Children under the age of two account for about 10 per cent of total hospital admissions in the omicron epicentre Tshwane in South Africa, according to the National Institute for Communicable Diseases.
More children are being admitted than during the early stages of the country entering the current fourth wave of infections, although a similar trend occurred during the third wave when Delta was dominant, said Dr Waasila Jassat, public health specialist at the institute.
South African scientists were last week the first to identify the new variant now known as Omicron, and while symptoms have been described as mild, the exact risk from the new strain is still uncertain.
Governments across the globe stepped up travel restrictions in response, and the World Health Organisation warned that the variant could fuel a fresh surge in infections.
"The very young children have an immature immune system and they are also not vaccinated, so they are more at risk," said Dr Jassat, who was part of developing and managing South Africa's national hospital surveillance system for Covid-19.
She said that part of the increased rate of admissions may reflect extra precaution on the part of parents given the new concern about the mutation. A paediatric report due later this week should provide more information.

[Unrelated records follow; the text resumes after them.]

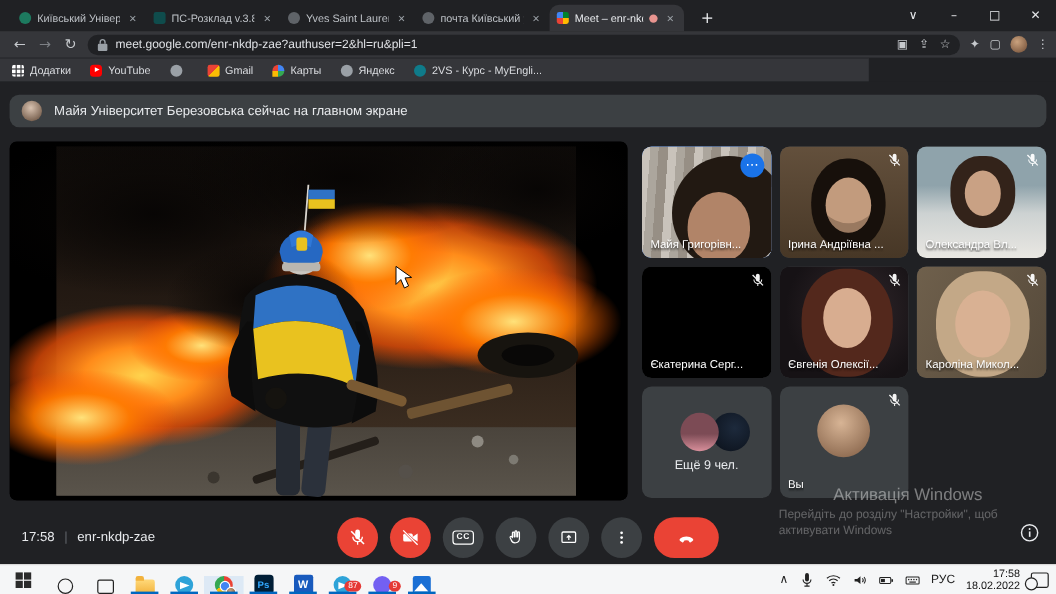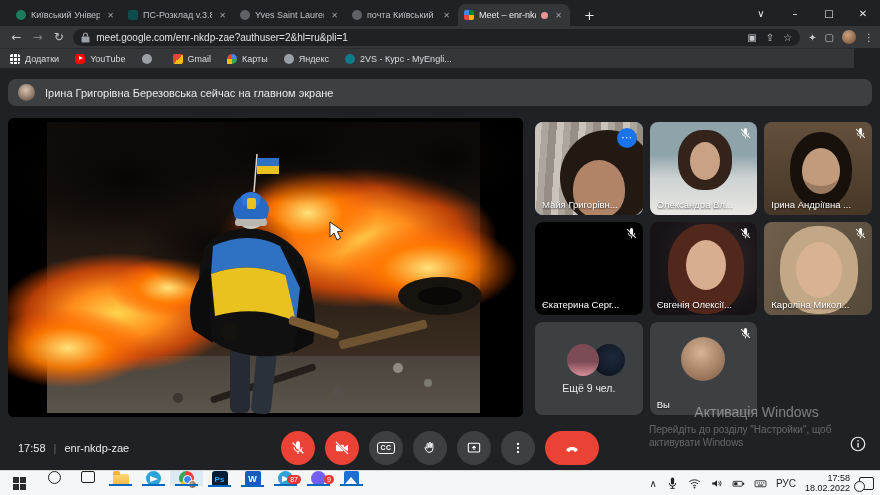--- a/index.html
+++ b/index.html
@@ -34,7 +34,7 @@
   .tbicons { display:flex; gap:8px; align-items:center; margin-left:8px; color:#c6c9cd; font-size:10px; }
   .avatar-chip { width:14px; height:14px; border-radius:50%; background:radial-gradient(circle at 40% 35%,#caa27e,#6d4a33); }
 
-  .bookmarks { position:absolute; left:0; top:48px; width:854px; height:20px; background:#35363a; border-top:1px solid #2a2b2e; display:flex; align-items:center; gap:16px; padding:0 10px; color:#dadce0; font-size:9px; }
+  .bookmarks { position:absolute; left:0; top:48px; width:724px; height:20px; background:#35363a; border-top:1px solid #2a2b2e; display:flex; align-items:center; gap:16px; padding:0 10px; color:#dadce0; font-size:9px; }
   .bm { display:flex; align-items:center; gap:5px; white-space:nowrap; }
   .bmi { width:10px; height:10px; border-radius:2px; flex:none; }
   .bmi.apps { background:

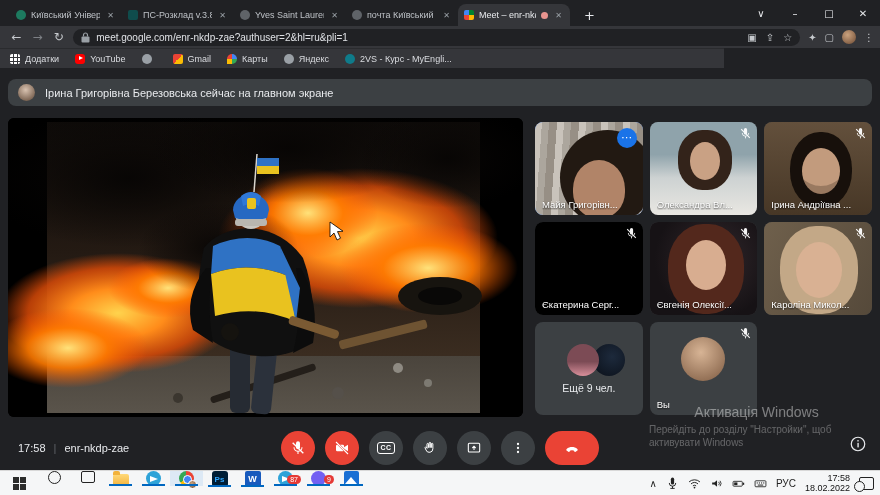--- a/index.html
+++ b/index.html
@@ -240,7 +240,7 @@
 
     <div class="banner">
       <span class="bav"></span>
-      <span>Ірина Григорівна Березовська сейчас на главном экране</span>
+      <span>Майя Університет Березовська сейчас на главном экране</span>
     </div>
 
     <div class="main-video">

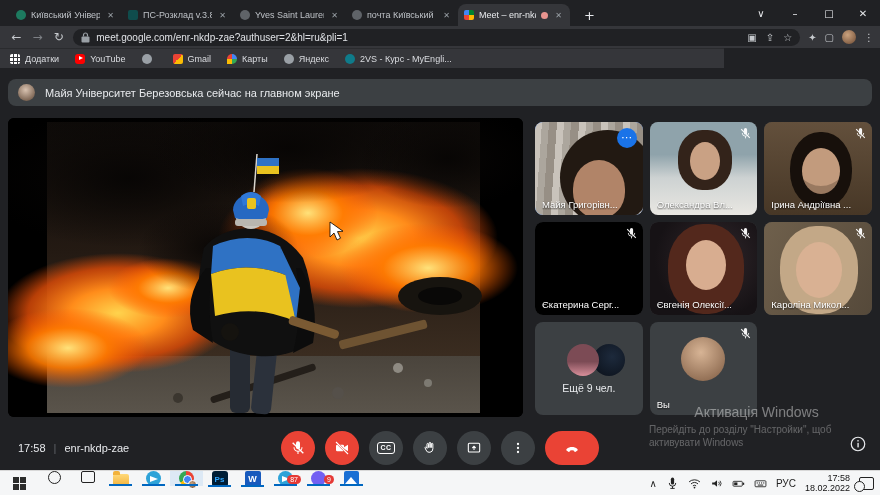--- a/index.html
+++ b/index.html
@@ -339,6 +339,18 @@
         <span class="tname">Майя Григорівн...</span>
       </div>
       <div class="tile">
+        <div class="vid v3">
+            <i class="hair"></i>
+            <i class="skin"></i>
+          </div>
+        <svg class="micoff" viewBox="0 0 24 24">
+            <path d="M9 5a3 3 0 0 1 6 0v6a3 3 0 0 1-3 3 3 3 0 0 1-3-3z" fill="#fff"></path>
+            <path d="M6 11a6 6 0 0 0 12 0M12 17v4" stroke="#fff" stroke-width="1.6" fill="none"></path>
+            <line x1="4" y1="4" x2="20" y2="20" stroke="#fff" stroke-width="2"></line>
+          </svg>
+        <span class="tname">Ірина Андріївна ...</span>
+      </div>
+      <div class="tile">
         <div class="vid v4">
             <i class="hair"></i>
             <i class="skin"></i>
@@ -349,18 +361,6 @@
             <line x1="4" y1="4" x2="20" y2="20" stroke="#fff" stroke-width="2"></line>
           </svg>
         <span class="tname">Олександра Вл...</span>
-      </div>
-      <div class="tile">
-        <div class="vid v3">
-            <i class="hair"></i>
-            <i class="skin"></i>
-          </div>
-        <svg class="micoff" viewBox="0 0 24 24">
-            <path d="M9 5a3 3 0 0 1 6 0v6a3 3 0 0 1-3 3 3 3 0 0 1-3-3z" fill="#fff"></path>
-            <path d="M6 11a6 6 0 0 0 12 0M12 17v4" stroke="#fff" stroke-width="1.6" fill="none"></path>
-            <line x1="4" y1="4" x2="20" y2="20" stroke="#fff" stroke-width="2"></line>
-          </svg>
-        <span class="tname">Ірина Андріївна ...</span>
       </div>
       <div class="tile">
         <div class="vid v6"></div>

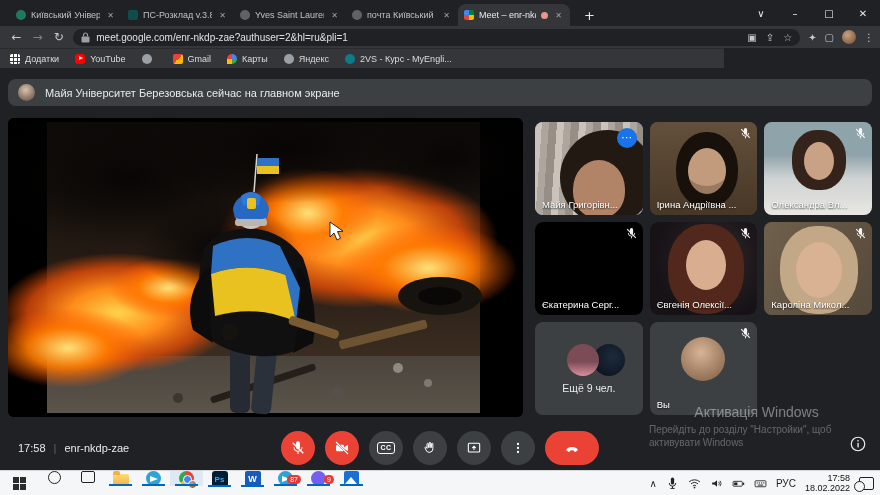--- a/index.html
+++ b/index.html
@@ -112,7 +112,7 @@
       linear-gradient(#2b2b2b,#2b2b2b) 0 7px/6px 6px no-repeat,
       linear-gradient(#2b2b2b,#2b2b2b) 7px 7px/6px 6px no-repeat; }
   .tb-search { width:208px; background:#fff; border:1px solid #8a8a8a; display:flex; align-items:center; gap:7px; padding:0 8px; color:#4a4a4a; font-size:10px; }
-  .tb-apps { display:flex; align-items:flex-start; }
+  .tb-apps { display:flex; align-items:flex-end; }
   .tapp { position:relative; width:33px; display:flex; align-items:center; justify-content:center; }
   .tapp.open::after { content:""; position:absolute; left:5px; right:5px; bottom:0; height:2px; background:#0067c0; }
   .tapp.activeapp { background:#dde9f5; }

In Tshwane, the municipality that includes the capital Pretoria, 52 children under the age of two diagnosed with the coronavirus have been admitted and one has died, Dr Jassat said.
It's not yet clear whether they contracted Omicron, currently the region's dominant strain.
"People are more likely to admit children as a precaution because if you treat them at home something can go wrong - especially very young children because there is a higher proportion of death," Dr Jaffat said.
Scientists in South Africa said on Monday (Nov 29) that existing vaccines are still likely to protect against severe illness, though very small children are not able to get shots yet.
About a third of the country's population is fully vaccinated.
During the Delta-driven third wave, hospital admission for those under the age of 19 jumped 43 per cent, and the country has since opened up vaccinations to adolescents between 12 and 17 years old.
"It does however appear that in this early part of this wave a higher proportion of children are being admitted than they were in the past," Dr Jaffat said.